Questa indifferenza disturbò gli altri, e qualcuno gli chiese di partecipare al
gioco. Il maestro rispose che non giocava mai a carte. Il tempo passava e i
giocatori erano sempre più seccati dall’indifferenza di quel loro compagno di
viaggio. Finalmente uno gli disse: “O gioca anche lei o se ne va di qui”. E così dicendo lo prese per il
colletto e lo spinse fuori. Il rabbino fu costretto a restare in piedi per
delle ore finché arrivò a Brisk, meta del suo viaggio. A Brisk scesero anche i
commercianti. Il rabbino fu subito circondato da un gruppo di ammiratori che
gli davano il benvenuto e gli stringevano la mano.
“Chi è quest’uomo?” chiese un
commerciante. “Come, non lo conosce? È il famoso rabbino di Brisk!”.
Il commerciante si sentì venir
meno. Non aveva riconosciuto l’uomo che aveva offeso. Subito gli si avvicinò e
gli chiese perdono. Il rabbino si rifiutò di perdonarlo. Nella sua stanza
d’albergo il commerciante non poteva darsi pace. Andò a casa del rabbino e fu
introdotto nel suo studio.
“Rabbi” gli disse, “ io non
sono ricco, ma ho 300 rubli da parte, se mi perdona glieli consegnerò tutti, perché
li usi a scopi benefici”. La risposta del rabbino fu un secco: “No”.

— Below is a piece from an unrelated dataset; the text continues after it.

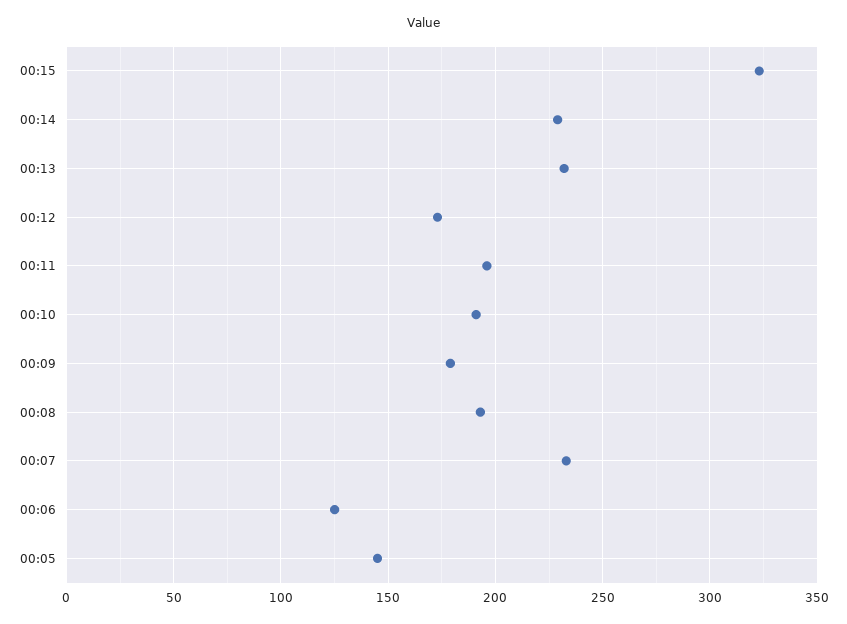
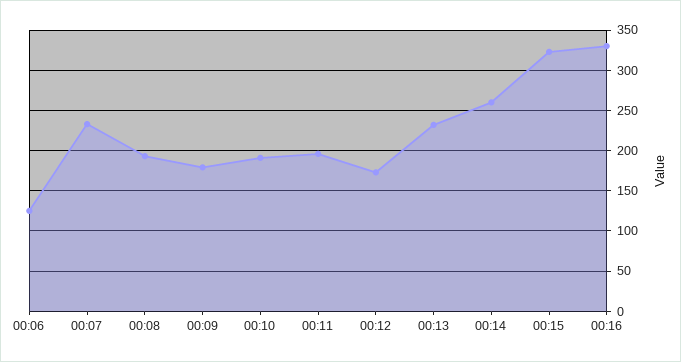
00:14: 230 -> 260
00:05: 145 -> none
00:16: none -> 330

L’angoscia del commerciante
divenne intollerabile, andò alla sinagoga in cerca di conforto, ma quando
spiegò agli altri le ragioni del suo turbamento tutti restarono sorpresi. Come
mai il maestro, uomo di profonda bontà , si mostrava così inflessibile? Gli consigliarono
di recarsi dal figlio maggiore del rabbino, e di parlargli dello strano comportamento
del padre. Il giovane, quando sentì l’accaduto, si meravigliò e a sua volta non
riusciva a capire una simile ostinazione. Impressionato dall’angoscia del
commerciante, promise di parlarne con il padre. Non è lecito, secondo la legge
ebraica, che un figlio rivolga a suo padre una critica diretta. Per cui il
giovane, entrato nello studio, iniziò una conversazione generale sulla legge
ebraica e poi condusse il discorso sul problema del perdono. Quando vennero a
parlare del principio per cui si deve concedere il perdono ad una persona che
lo ha chiesto tre volte, il giovane fece menzione del commerciante che si
trovava in così grande angoscia. Il rabbino di Brisk gli rispose: “Io non posso
perdonargli. Lui non sapeva chi ero io, quel commerciante ha offeso un uomo comune,
e tutti gli uomini umili come lui, vada dunque da loro a chiedere perdono”.